Please repeat each line from the one holding "total: 1175.17 -> 1255.67" through the final line of the data, exactly as it stands, with no pictures.

....

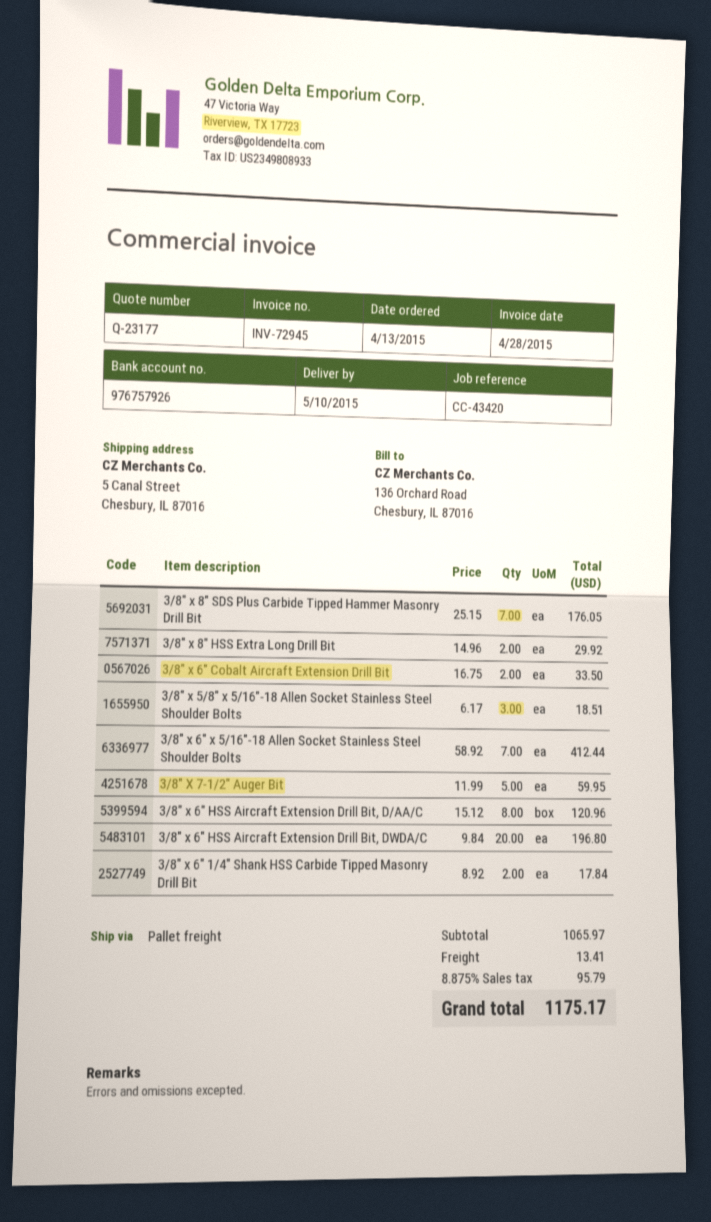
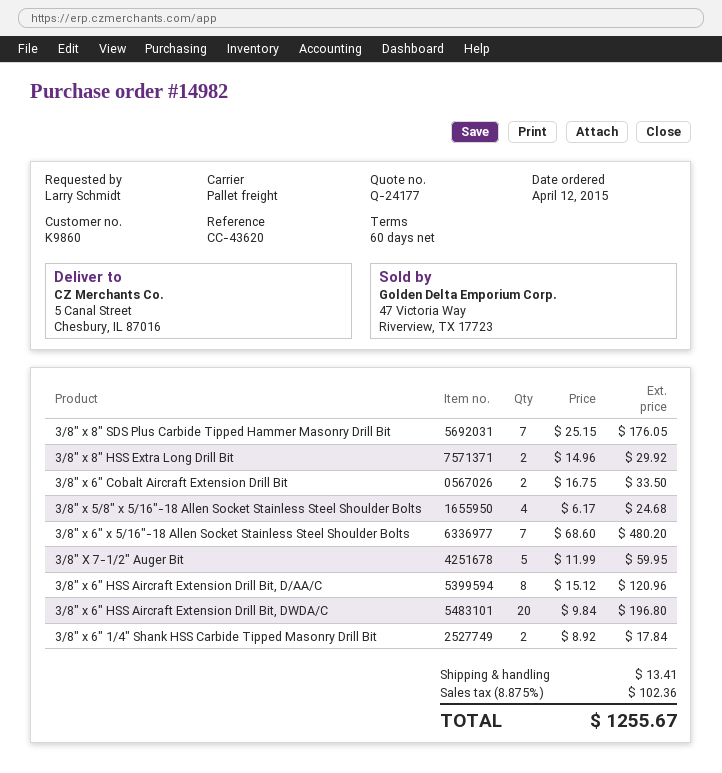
quote number: Q-23177 -> Q-24177
order date: 2015-04-13 -> 2015-04-12
reference: CC-43420 -> CC-43620
3/8" x 5/8" x 5/16"-18 Allen Socket Stainless Steel Shoulder Bolts: 3 x 6.17 = 18.51 -> 4 x 6.17 = 24.68
3/8" x 6" x 5/16"-18 Allen Socket Stainless Steel Shoulder Bolts: 7 x 58.92 = 412.44 -> 7 x 68.60 = 480.20
tax: 8.875% = 95.79 -> 8.875% = 102.36
total: 1175.17 -> 1255.67

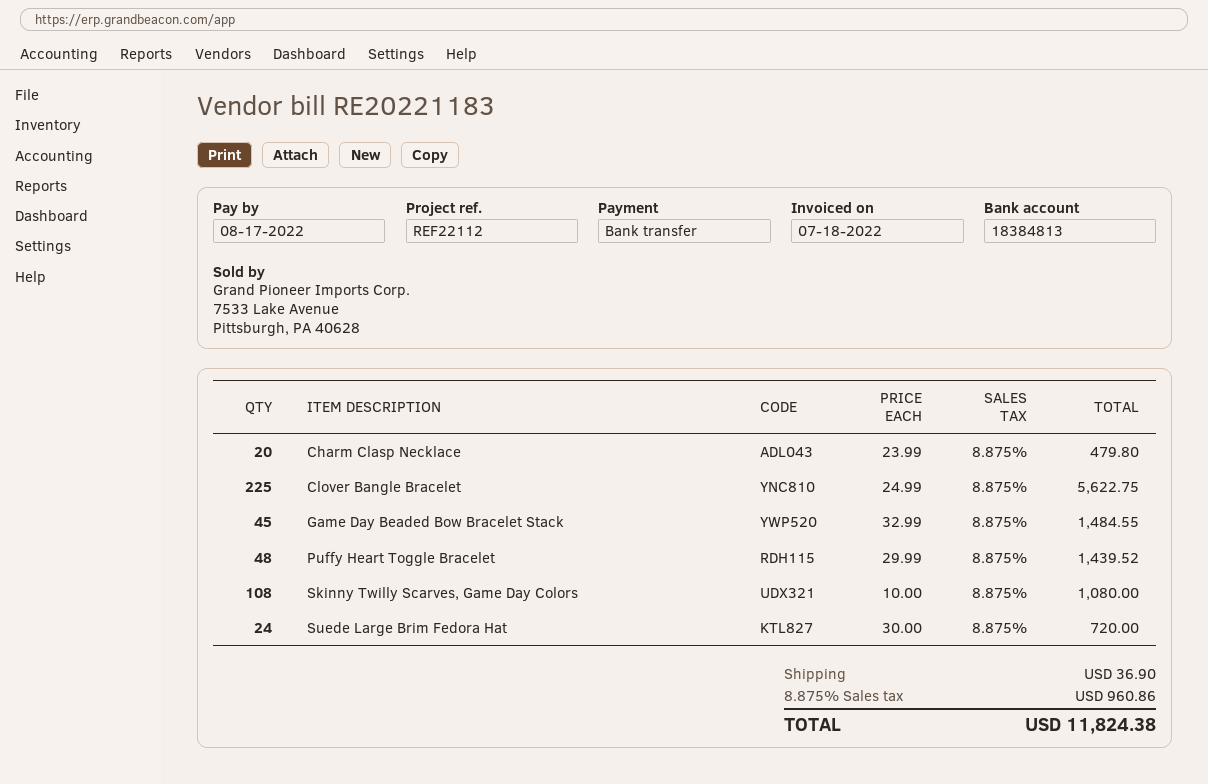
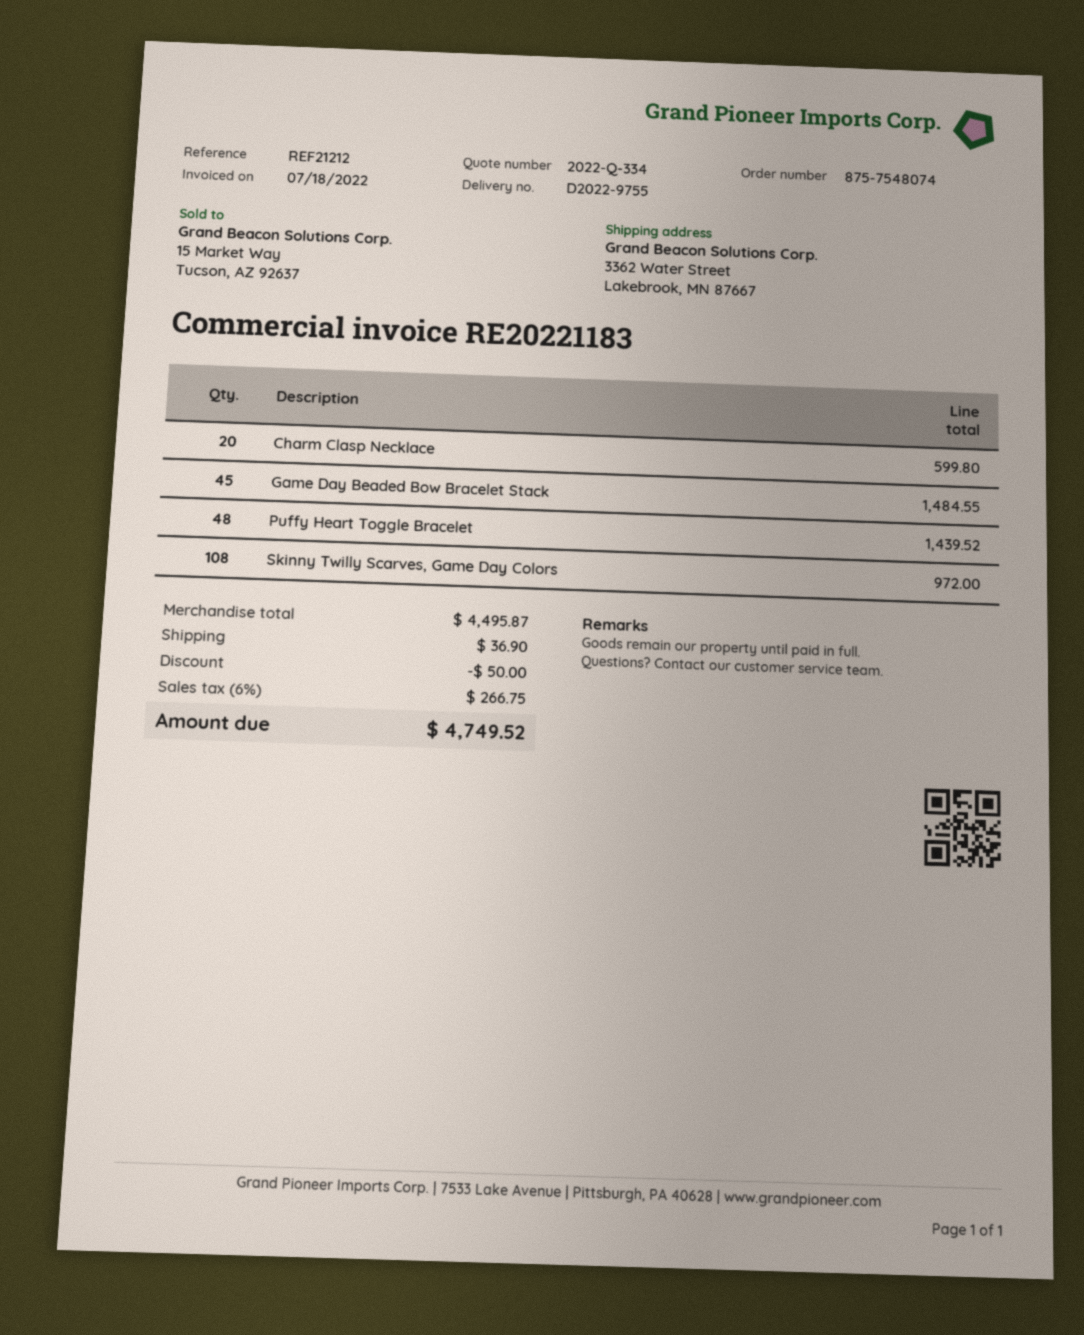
reference: REF22112 -> REF21212
Charm Clasp Necklace: 20 for 479.80 -> 20 for 599.80
Clover Bangle Bracelet: 225 for 5622.75 -> none
Skinny Twilly Scarves, Game Day Colors: 108 for 1080.00 -> 108 for 972.00
Suede Large Brim Fedora Hat: 24 for 720.00 -> none
discount: none -> 50.00
tax: 8.875% = 960.86 -> 6% = 266.75
total: 11824.38 -> 4749.52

....

**Task result**.
total: 1175.17 -> 1255.67

reference: REF22112 -> REF21212
Charm Clasp Necklace: 20 for 479.80 -> 20 for 599.80
Clover Bangle Bracelet: 225 for 5622.75 -> none
Skinny Twilly Scarves, Game Day Colors: 108 for 1080.00 -> 108 for 972.00
Suede Large Brim Fedora Hat: 24 for 720.00 -> none
discount: none -> 50.00
tax: 8.875% = 960.86 -> 6% = 266.75
total: 11824.38 -> 4749.52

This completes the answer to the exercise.